Autonomía

Niños en clase guardando su material en la estantería
Banco de imágenes del ITE. Autonomía en el aula (CC BY-SA)

Las personas con TEA necesitan aprender de forma explícita habilidades de autonomía. La independencia personal se construye sobre las conductas de aseo, vestido, respetar las reglas de la comunidad... El aula, el centro educativo, constituyen algunos de los entornos naturales donde más tiempo pasan y son los contextos ideales de aprendizaje de estas habilidades, introduciéndolas como objetivo dentro del horario escolar en el momento en que son necesarias, utilizando el moldeamiento y el encadenamiento hacia atrás. Introducirla como objetivo no quiere decir que tengamos que pensar en actividades aparte, añadidas, para desarrollar estas habilidades, sino que analizaremos en qué situaciones dentro del aula vamos a poder practicar. Siguiendo el carácter de funcionalidad que han de tener objetivos y actividades, los actos de la vida cotidiana son el mejor momento para aprender estas habilidades.

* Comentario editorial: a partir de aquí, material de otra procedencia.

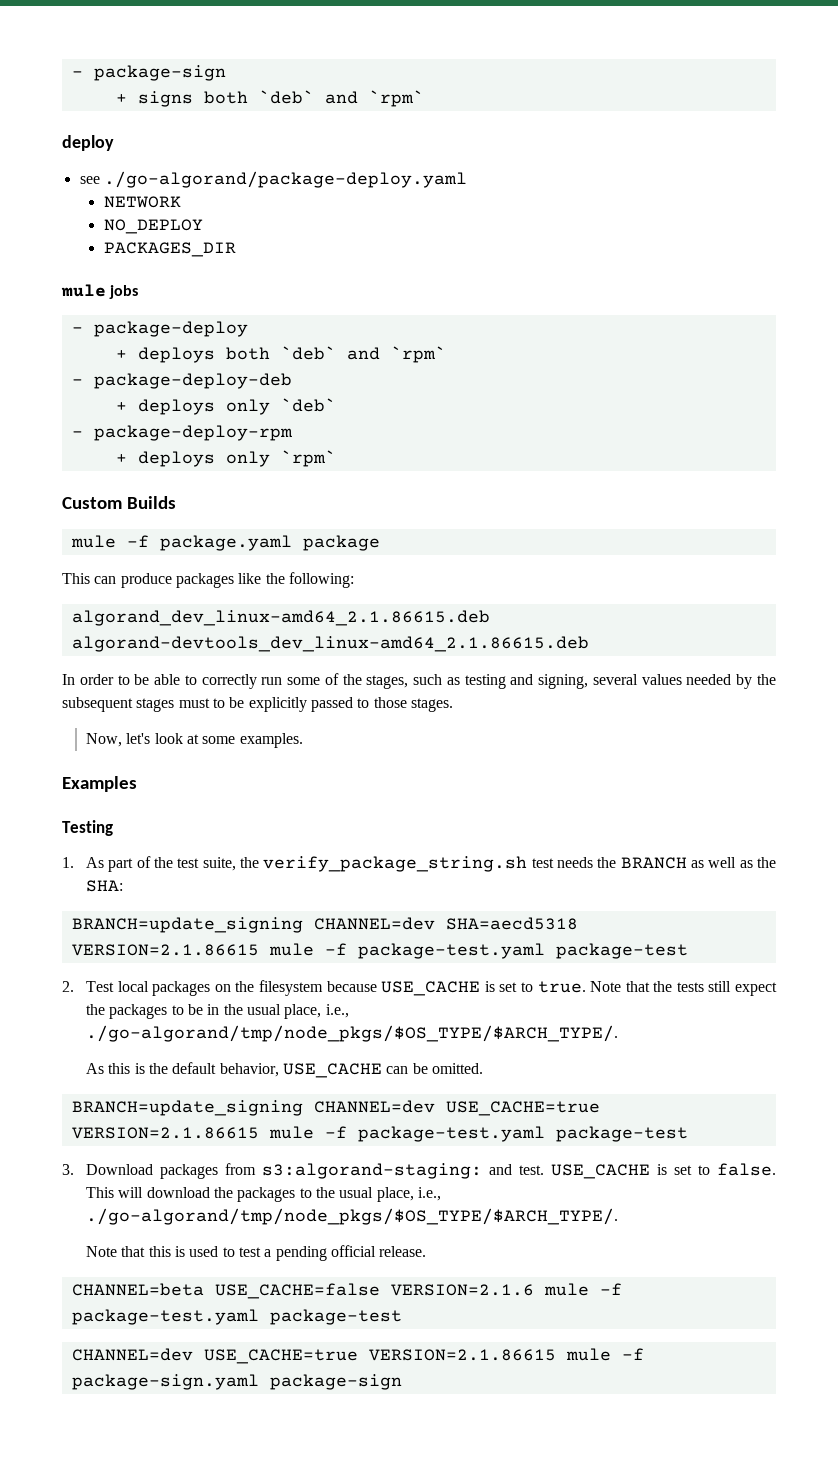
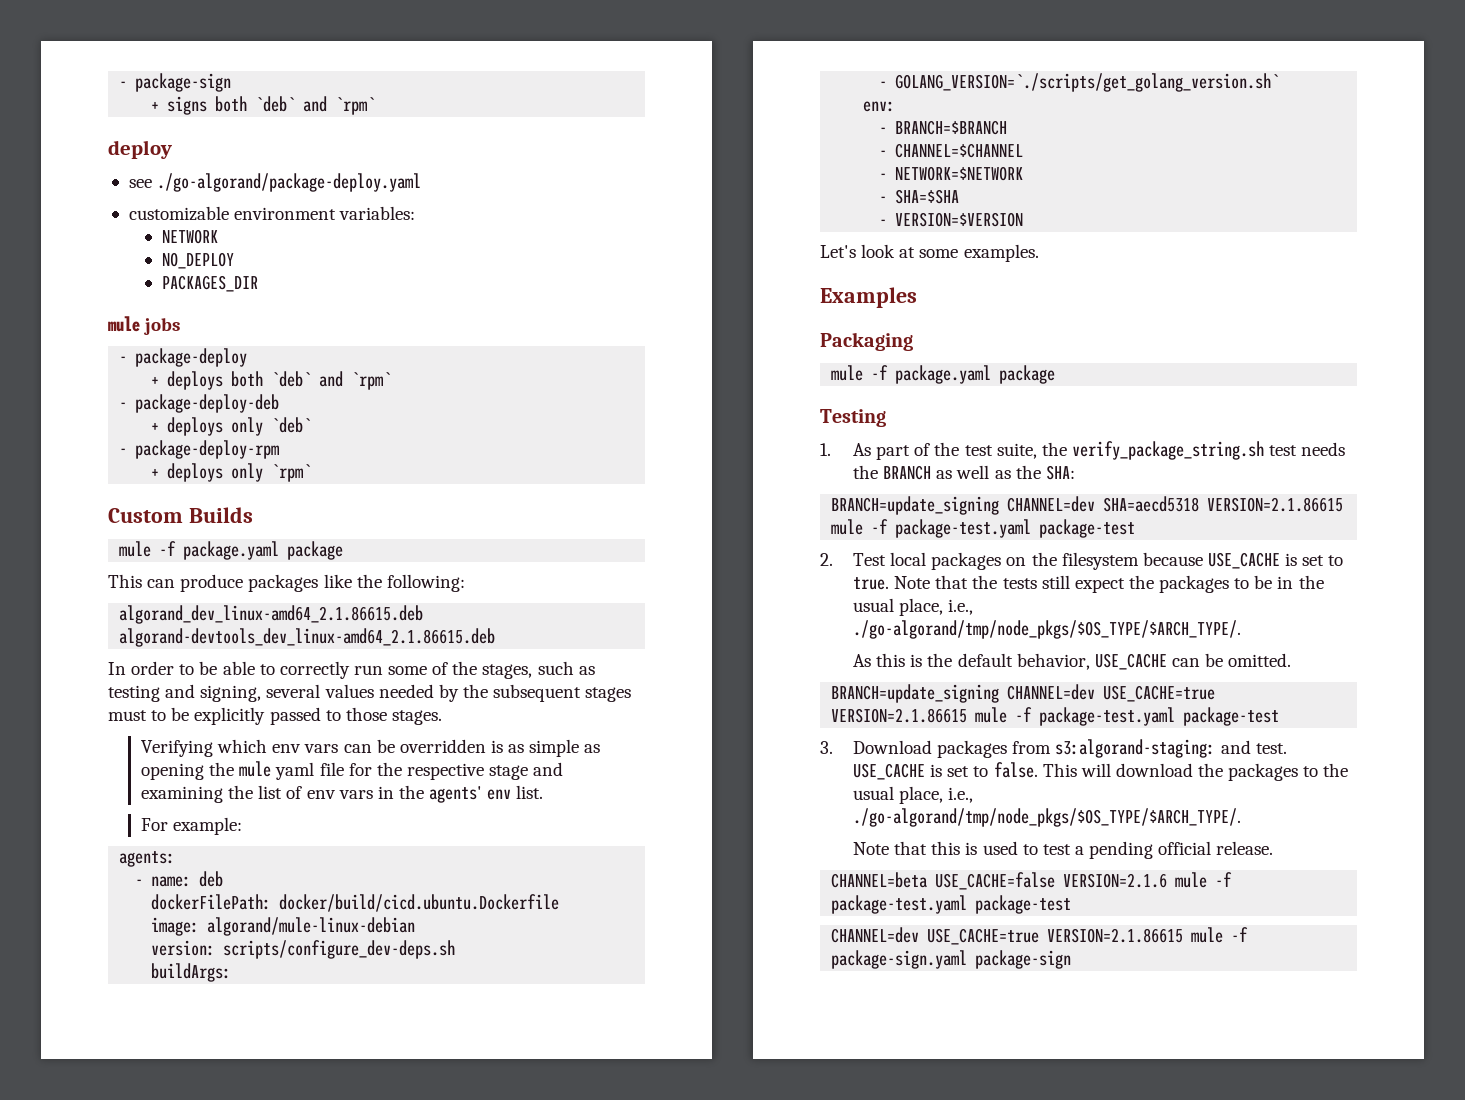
+ customizable environment variables:
- Now, let's look at some examples.
+ Verifying which env vars can be overridden is as simple as opening the mule yaml file for the respective stage and examining the list of env vars in the agents' env list.
+ For example:
+ agents:
+ - name: deb
+ dockerFilePath: docker/build/cicd.ubuntu.Dockerfile
+ image: algorand/mule-linux-debian
+ version: scripts/configure_dev-deps.sh
+ buildArgs:
+ - GOLANG_VERSION=`./scripts/get_golang_version.sh`
+ env:
+ - BRANCH=$BRANCH
+ - CHANNEL=$CHANNEL
+ - NETWORK=$NETWORK
+ - SHA=$SHA
+ - VERSION=$VERSION
+ Let's look at some examples.
+ Packaging
+ mule -f package.yaml package

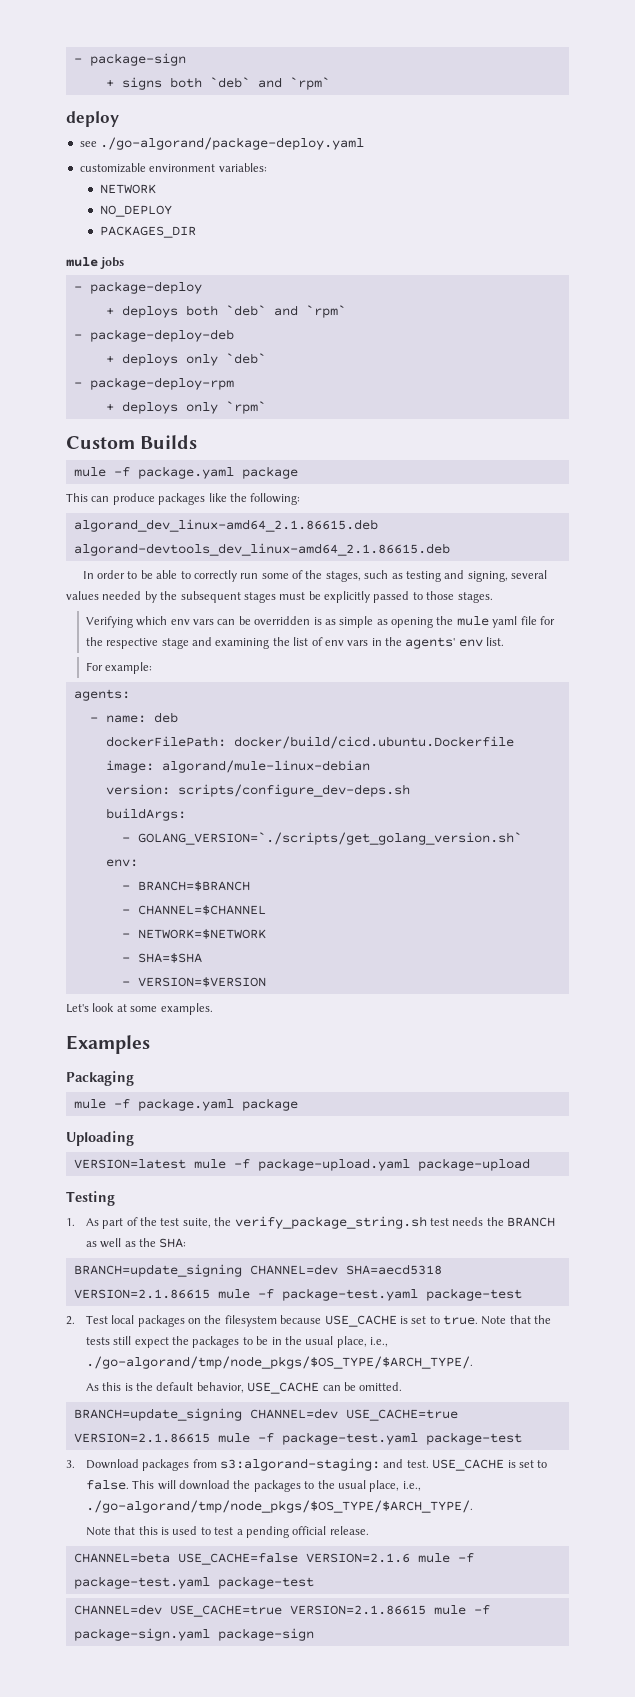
- In order to be able to correctly run some of the stages, such as testing and signing, several values needed by the subsequent stages must to be explicitly passed to those stages.
+ In order to be able to correctly run some of the stages, such as testing and signing, several values needed by the subsequent stages must be explicitly passed to those stages.
+ Uploading
+ VERSION=latest mule -f package-upload.yaml package-upload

Las habilidades de autonomía se enseñan como tarea completa es decir, desde el principio hasta el final, dando las ayudas necesarias, pero tenemos que darnos cuenta de que se descomponen en pequeños pasos. Por ejemplo, si pensamos en «guardar las fichas de trabajo en una carpeta» (vamos a poner el ejemplo de una carpeta que se cierra con gomas elásticas), cuando ponemos en práctica esta habilidad realizamos los pasos siguientes:

- Ir a buscar la carpeta.
- Poner la carpeta en la mesa.
- Levantar las gomas de la carpeta.
- Abrir la carpeta.
- Levantar las solapas de la carpeta.
- Sujetar las fichas a guardar, y orientarlas adecuadamente para poder introducirlas en la carpeta.
- Introducir las fichas en la carpeta.
- Plegar las solapas.
- Cerrar la carpeta.
- Montar las gomas de la carpeta.
- Colocar la carpeta en su sitio correspondiente dentro del aula.

Llevamos las manos del alumno o la alumna para realizar cada uno de los pasos. Al mismo tiempo, podemos ir dando consignas verbales cortas e informativas en forma de autoinstrucciones: «Primero, voy a buscar la carpeta, después la pongo en la mesa» No olvidemos que estamos enseñando la tarea, luego al principio no hay que pedir corrección al realizar la tarea, la práctica hará que se incorpore la habilidad.

Paralelamente, la autonomía del alumnado con TEA  avanzará progresivamente si tenemos en cuenta otros aspectos como los siguientes:

  • Enseñar a pedir ayuda, indicando explícitamente al alumno o alumna con TEA que pida que le repitan la explicación, si no la ha entendido.
  • Dar información por adelantado del horario y de los cambios que van a acontecer a lo largo del día. Para que esta información sea efectiva y útil, los espacios comunes del centro escolar también necesitan ser estructurados y ofrecer información a través de claves visuales sobre la actividad social que se realiza en ellos.
  • Enseñar estrategias de toma de decisiones: elegir ni A ni B; elegir ni A ni B, sino C; elegir A y B; elegir no elegir (Palomo y Tamarit, 2000). Para comenzar a enseñar a elegir, hay que presentar dos opciones de valor diferente: un objeto no deseado, y otro altamente deseado. Más adelante pasaremos a opciones de valor similar.
  • Emplear contratos y negociación basados en las estrategias de Apoyo Conductual Positivo que has estudiado en el Bloque 2.
  • El momento de evaluación requiere una serie de habilidades de afrontamiento que el alumnado con TEA también tiene que aprender. Debemos transmitirles que la evaluación es un aprendizaje más acerca de sí mismos, que sirve para comprobar lo que han logrado aprender. Debemos enseñar a realizar las pruebas con éxito y relajadamente, de manera que aumente la motivación para logros mayores y se favorezca un nivel de autonomía progresivo.